Whenever you're writing an algorithm, it should return the answer. Not print and return, not just print. Just return. If you want to print, you can always write print some_algo(...).

is_diff_one

We can write this a little cleaner. There is a zip() function in the Python standard library that can walk multiple iterables at once. (In Python 2.7, we should use itertools.izip() since that won't generate a whole list up front). The advantage here is that we can write:

count = 0
for a, b in zip(str1, str2):
    if a != b:
        count += 1
        if count > 1:
            # quit early
            return False

# in case we're equal
return count == 1

Try to avoid patterns like:

if expr:
    return True
return False

That's the same as return expr

Backtracking

This line:

potential_ans[:-1]

doesn't actually do anything.
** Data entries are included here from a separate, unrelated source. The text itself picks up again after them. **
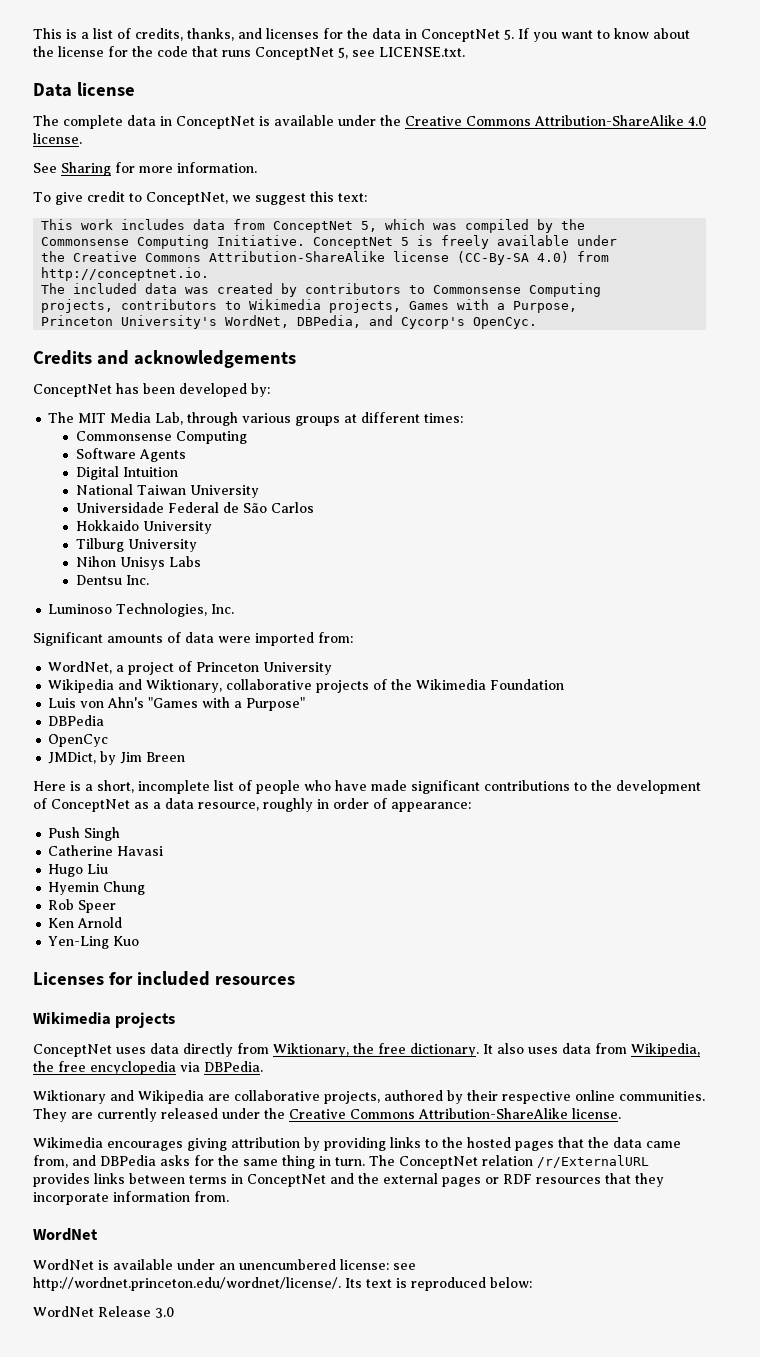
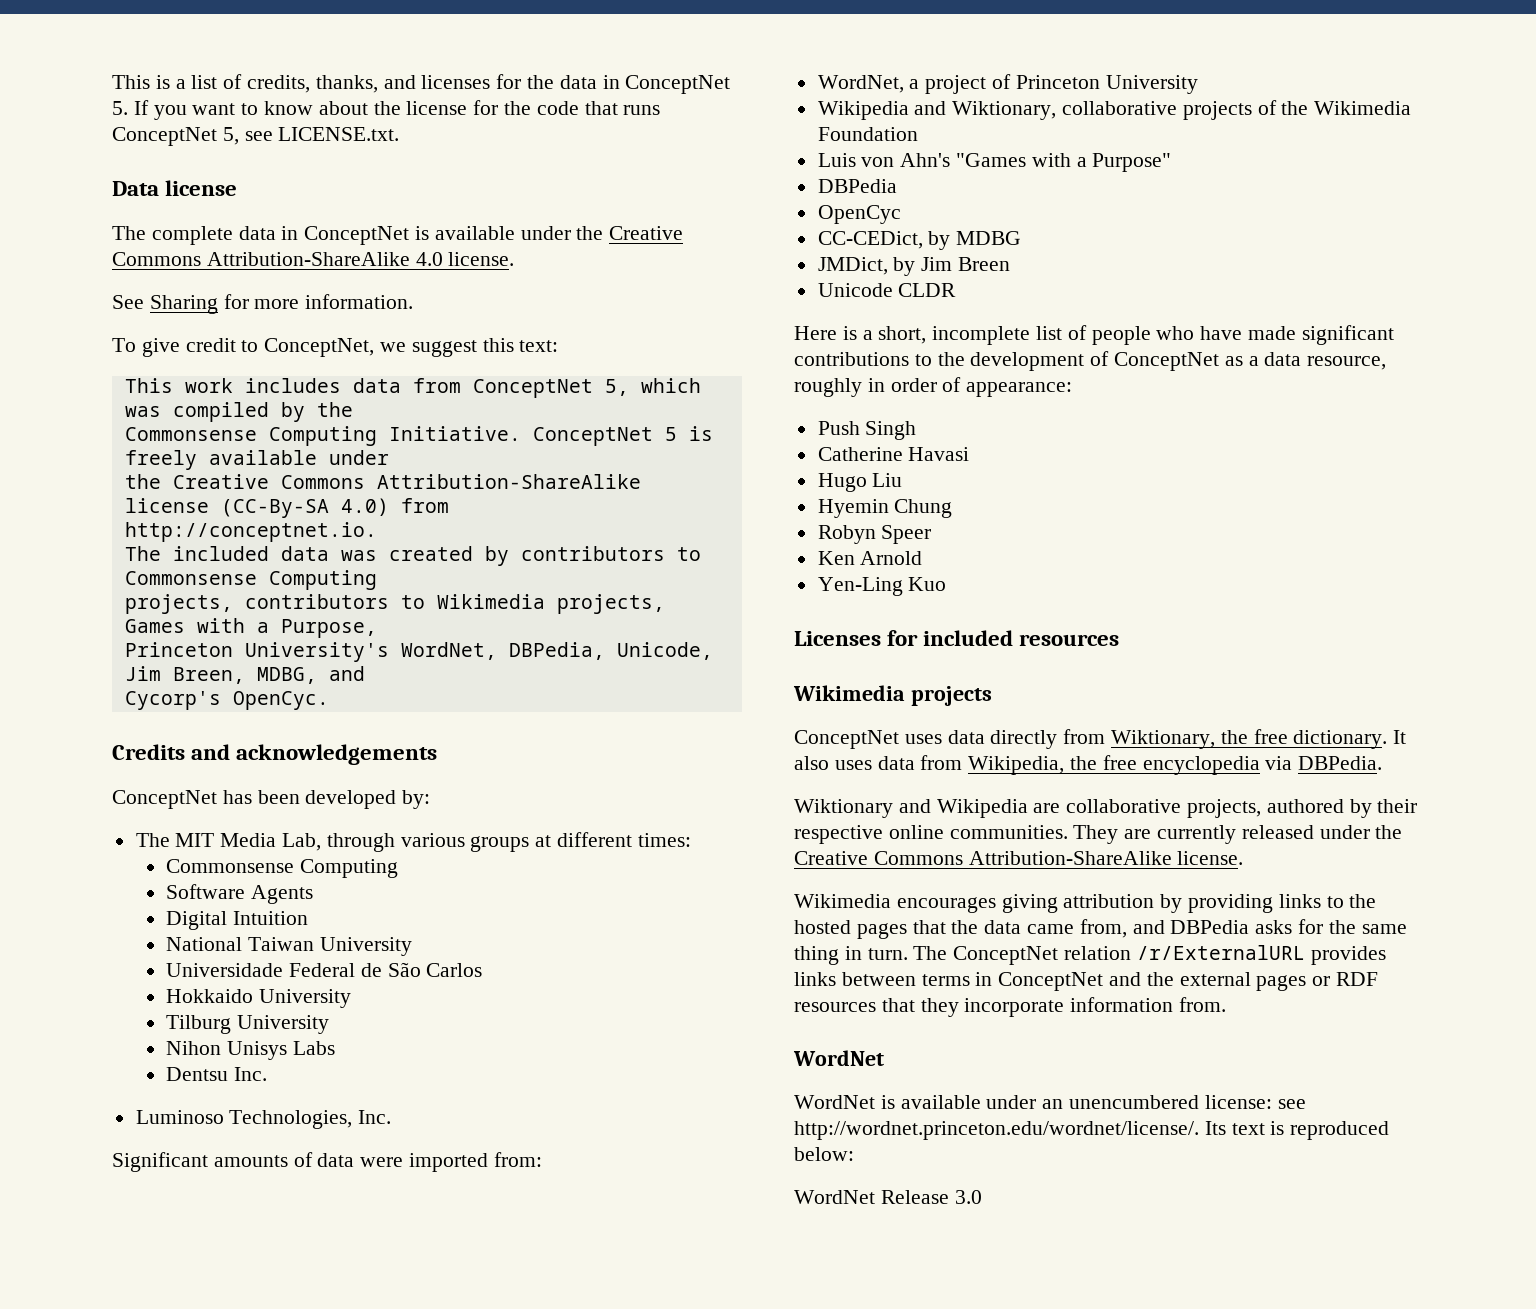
[369,315,394,326] and -> [616,642,713,660] [124,666,365,684] Unicode, Jim Breen, MDBG, and //
(109, 740) none -> [817,231,1022,250] // CC-CEDict, by MDBG
(186, 757) none -> [817,283,957,297] // Unicode CLDR
[48,899,75,910] Rob -> [817,525,876,544] Robyn

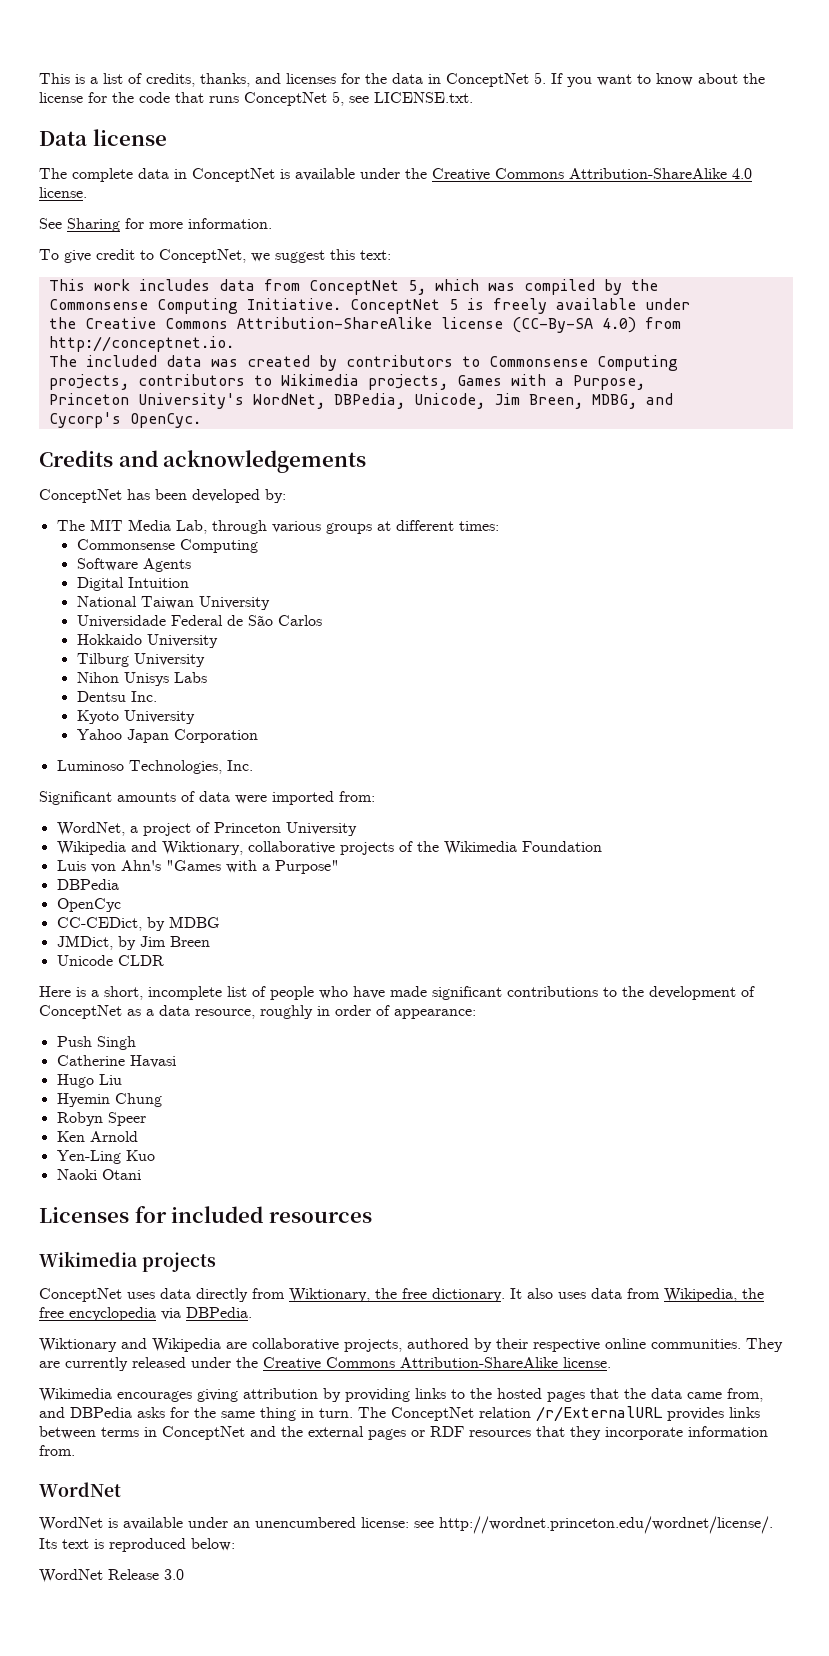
(268, 1074) none -> [76,710,195,724] [76,729,258,743] // Kyoto University // Yahoo Japan Corporation
(947, 584) none -> [56,1169,141,1180] // Naoki Otani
It will return a slice of potential_ans, but it doesn't actually modify it. What you wanted to do was

potential_ans.pop()

But this is error-prone (and relies on global state). Instead of modifying potential_ans, what we can do is provide a new object to each recursive instantiation. This leads me to...

Your algorithm

Now, you want this to be entirely self-contained. You're right in wanting to avoid global variables - and you have most of the right idea in that we want to recursively call down with the next word. The one change is the last argument. count isn't really meaningful here. What you want instead is the path you've come so far:

def transform(english_words, start, end, cur_path):
    if start == end:
        return [cur_path]

That way, our path is local rather than global. Then we just walk the rest of the words as you're doing:

results = []
for w in english_words:
    if is_diff_one(w, start) and w not in cur_path:
        solutions = transform(english_words, w, end, cur_path + [w])
        results.extend(solutions)
return results

Note that I'm changing your return type from list to list of lists. Now this will return a list of all the possible transformation lists.

Of course, we'd need a sensible default cur_path. Let's avoid the user having to come up with one:

def transform(english_words, start, end, cur_path=None):
    if cur_path is None:
        cur_path = [start]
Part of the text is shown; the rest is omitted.